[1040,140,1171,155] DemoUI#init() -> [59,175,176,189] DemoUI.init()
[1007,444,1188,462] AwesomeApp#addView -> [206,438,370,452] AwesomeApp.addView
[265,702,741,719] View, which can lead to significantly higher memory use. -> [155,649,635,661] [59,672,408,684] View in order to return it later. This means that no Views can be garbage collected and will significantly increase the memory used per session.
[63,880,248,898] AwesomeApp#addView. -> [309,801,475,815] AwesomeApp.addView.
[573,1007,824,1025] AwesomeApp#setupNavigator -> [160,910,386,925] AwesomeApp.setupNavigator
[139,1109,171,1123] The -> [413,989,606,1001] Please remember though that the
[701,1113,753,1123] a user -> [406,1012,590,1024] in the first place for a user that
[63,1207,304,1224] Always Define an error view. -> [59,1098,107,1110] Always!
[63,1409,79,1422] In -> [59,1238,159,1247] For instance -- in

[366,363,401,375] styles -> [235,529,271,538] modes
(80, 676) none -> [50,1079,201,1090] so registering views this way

> [Task brief] Go through the material above and report each line containing "that".

> [Written solution]
[265,702,741,719] View, which can lead to significantly higher memory use. -> [155,649,635,661] [59,672,408,684] View in order to return it later. This means that no Views can be garbage collected and will significantly increase the memory used per session.
[139,1109,171,1123] The -> [413,989,606,1001] Please remember though that the
[701,1113,753,1123] a user -> [406,1012,590,1024] in the first place for a user that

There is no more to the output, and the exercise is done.